- [Work instructions] Return nothing but the lines from the one with "[710,669,736,683] 0.5, ->" through the one with "[57,618,124,635] bot.js ->" in the data below, word for word and without pictures.

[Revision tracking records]

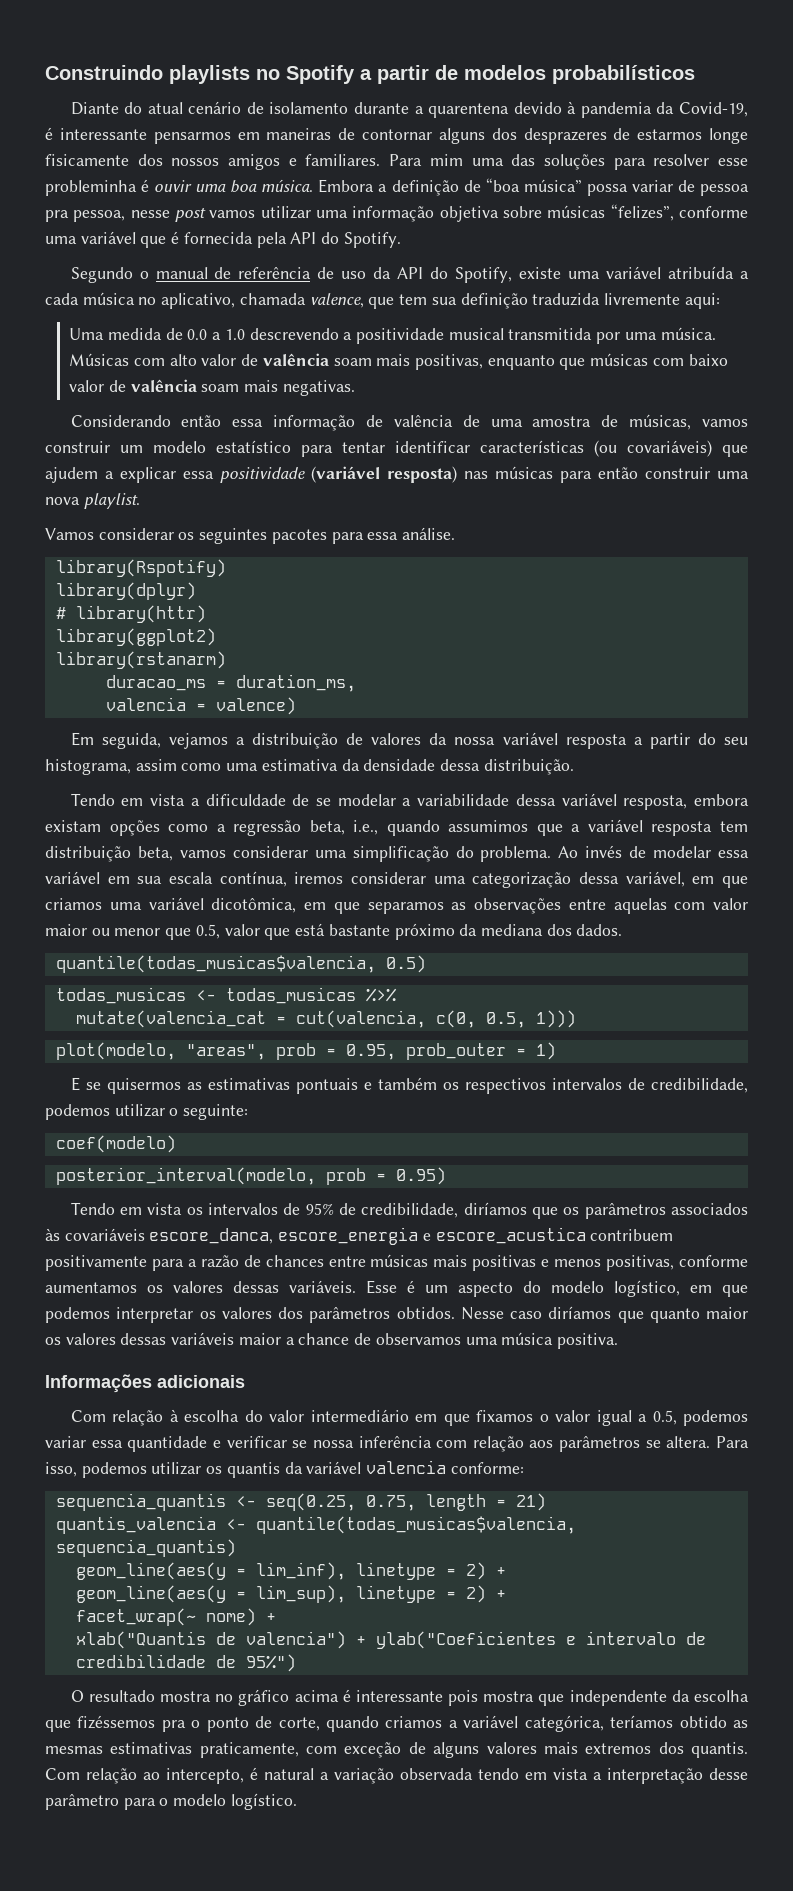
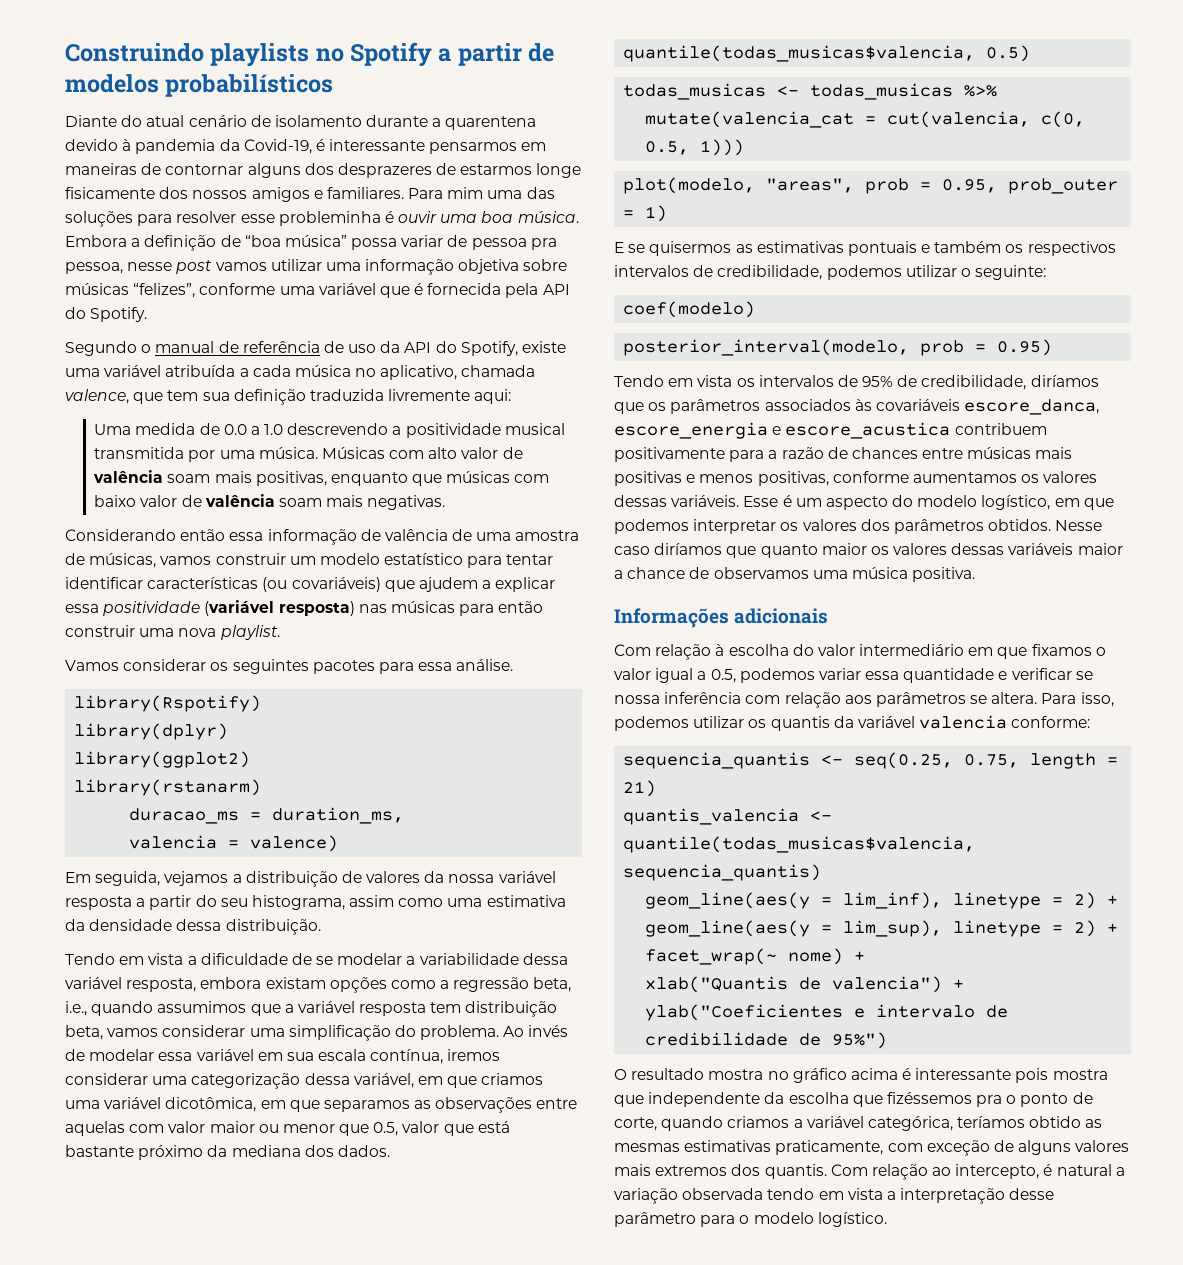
[55,605,206,623] // # library(httr) -> (229, 731) none

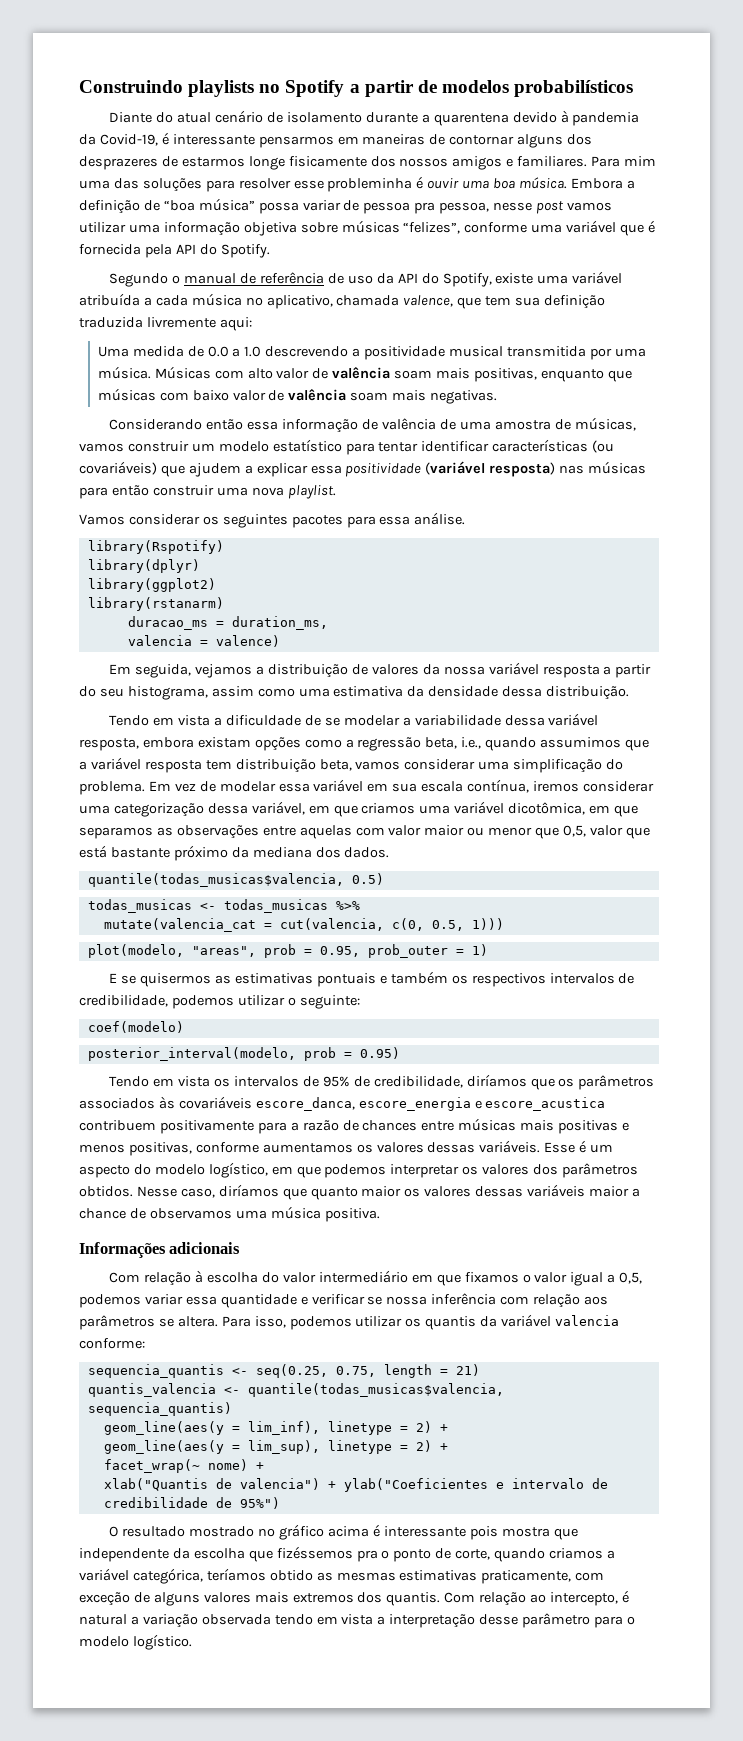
[503,1025,569,1037] Ao invés -> [148,781,196,792] Em vez
[373,1122,399,1136] 0.5, -> [563,825,587,837] 0,5,
[614,546,650,555] caso -> [180,1188,215,1198] caso,
[710,669,736,683] 0.5, -> [619,1272,643,1284] 0,5,
[708,1069,764,1080] mostra -> [189,1526,255,1537] mostrado

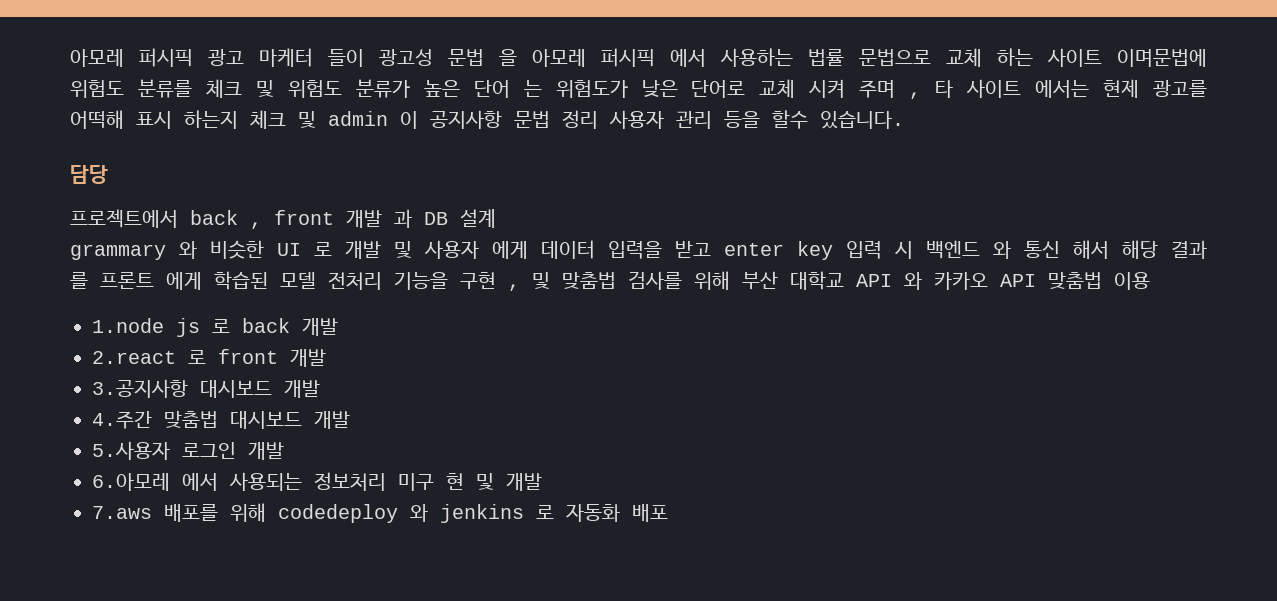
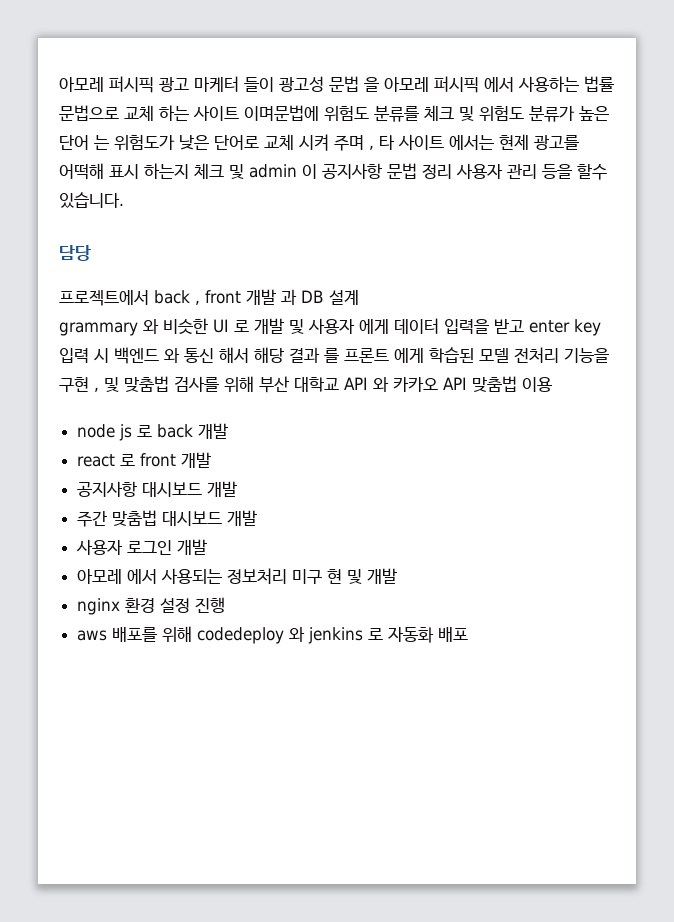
[92,318,164,333] 1.node -> [77,424,116,438] node
[92,351,176,364] 2.react -> [77,454,116,467] react
[92,379,320,398] [92,411,152,429] 3.공지사항 대시보드 개발 // 4.주간 -> [77,481,238,497] [77,511,108,527] 공지사항 대시보드 개발 // 주간
[92,441,170,460] 5.사용자 -> [76,539,124,555] 사용자
[92,473,170,491] 6.아모레 -> [77,569,123,584] 아모레
[92,506,152,519] 7.aws -> [77,597,226,615] [77,630,108,641] nginx 환경 설정 진행 // aws

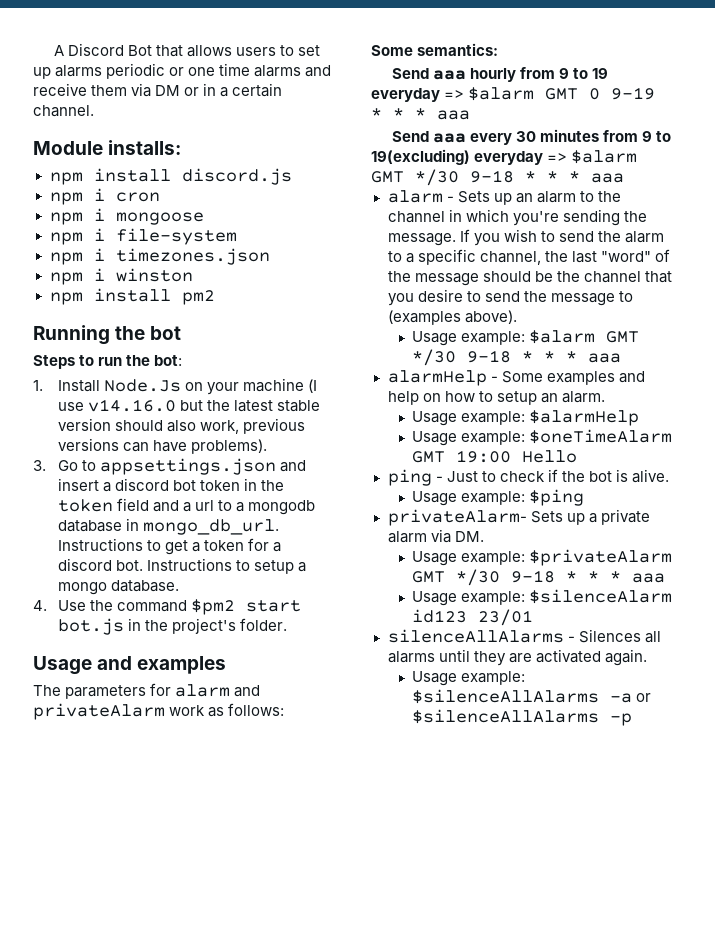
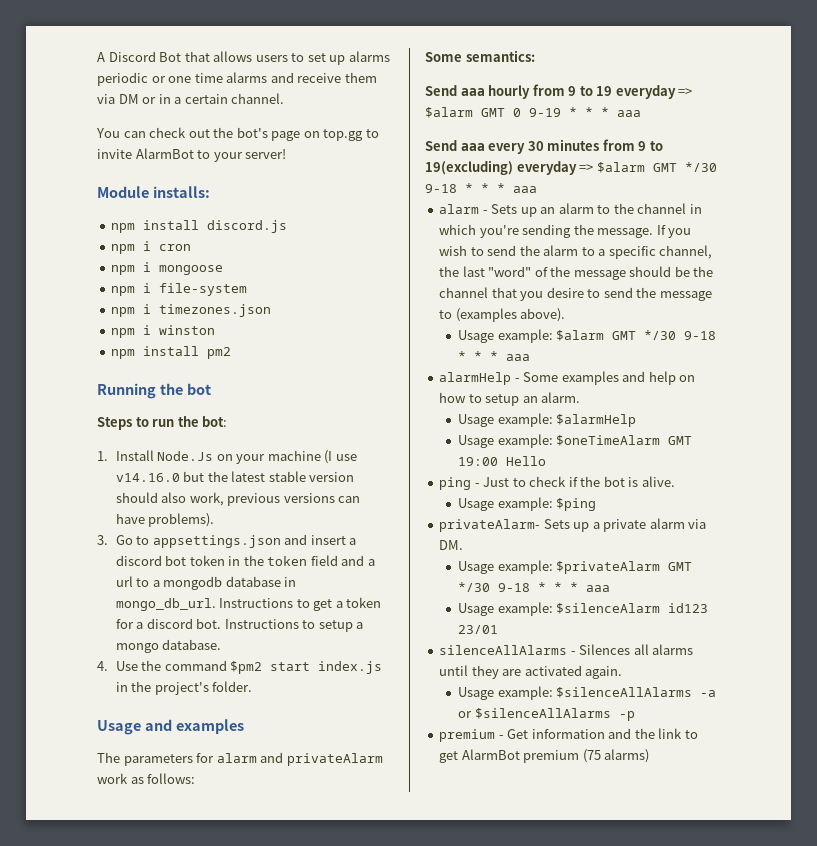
(94, 111) none -> [96,127,379,141] [97,148,287,162] // You can check out the bot's page on top.gg to invite AlarmBot to your server!
[57,618,124,635] bot.js -> [318,661,383,674] index.js
(633, 719) none -> [439,728,698,742] [439,749,650,763] // premium - Get information and the link to get AlarmBot premium (75 alarms)

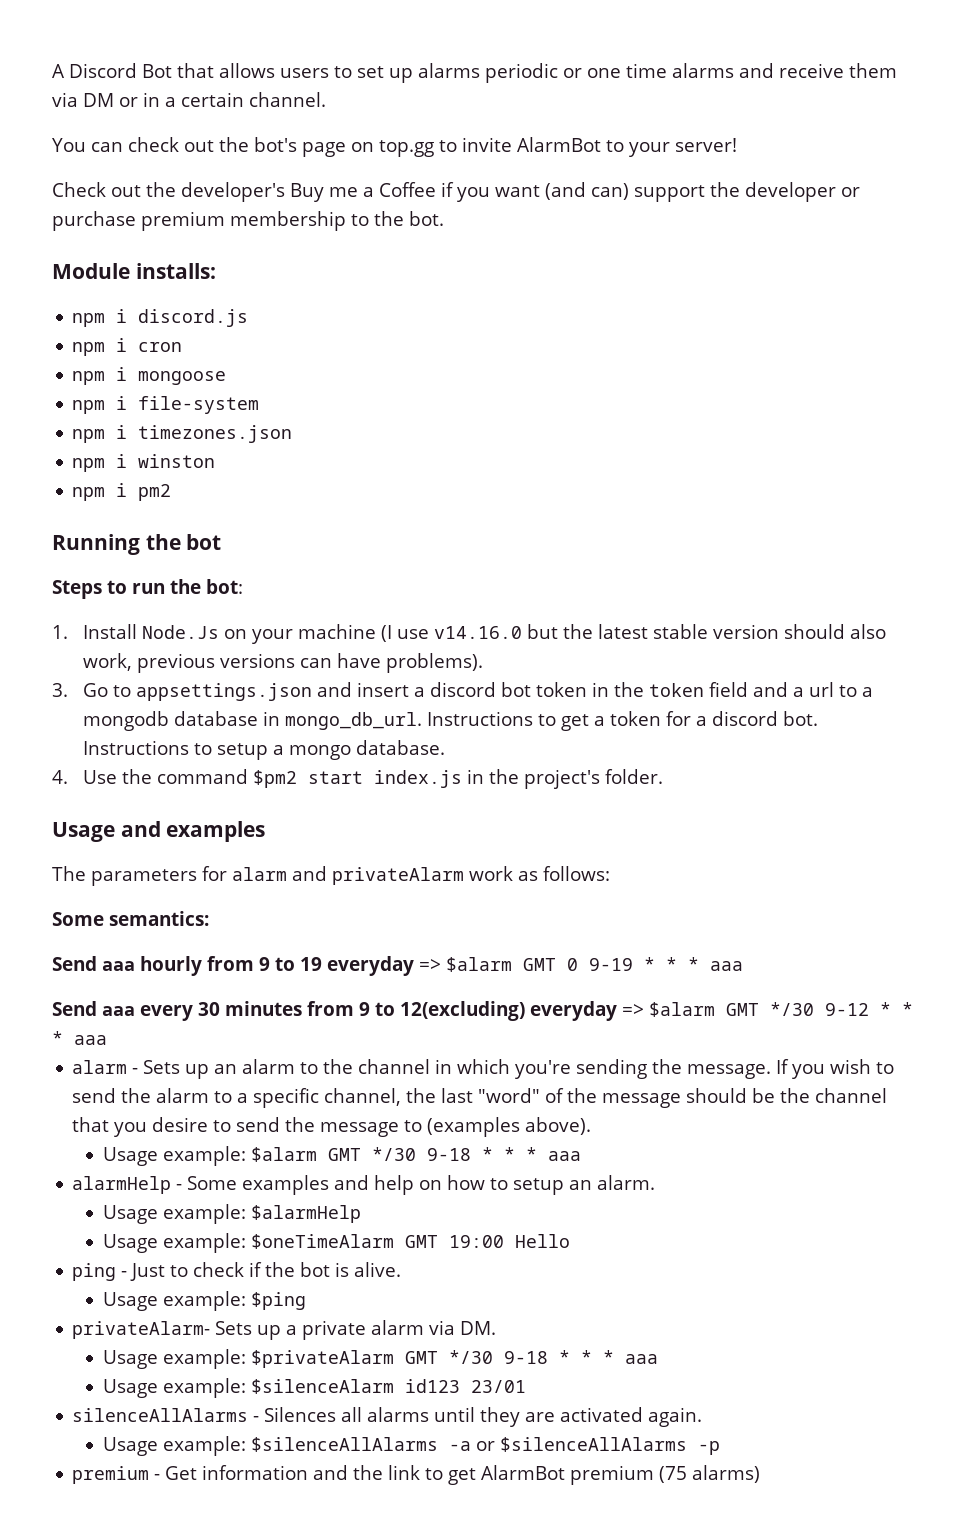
(287, 154) none -> [52,182,861,202] [52,211,444,231] // Check out the developer's Buy me a Coffee if you want (and can) support the developer or purchase premium membership to the bot.
[143,220,200,230] install -> [116,309,128,323] i
[143,346,200,356] install -> [116,483,128,497] i
[425,160,513,175] 19(excluding) -> [400,1001,525,1021] 12(excluding)
[425,184,457,193] 9-18 -> [825,1003,869,1016] 9-12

- [Response area]
[710,669,736,683] 0.5, -> [619,1272,643,1284] 0,5,
[708,1069,764,1080] mostra -> [189,1526,255,1537] mostrado

[92,318,164,333] 1.node -> [77,424,116,438] node
[92,351,176,364] 2.react -> [77,454,116,467] react
[92,379,320,398] [92,411,152,429] 3.공지사항 대시보드 개발 // 4.주간 -> [77,481,238,497] [77,511,108,527] 공지사항 대시보드 개발 // 주간
[92,441,170,460] 5.사용자 -> [76,539,124,555] 사용자
[92,473,170,491] 6.아모레 -> [77,569,123,584] 아모레
[92,506,152,519] 7.aws -> [77,597,226,615] [77,630,108,641] nginx 환경 설정 진행 // aws

(94, 111) none -> [96,127,379,141] [97,148,287,162] // You can check out the bot's page on top.gg to invite AlarmBot to your server!
[57,618,124,635] bot.js -> [318,661,383,674] index.js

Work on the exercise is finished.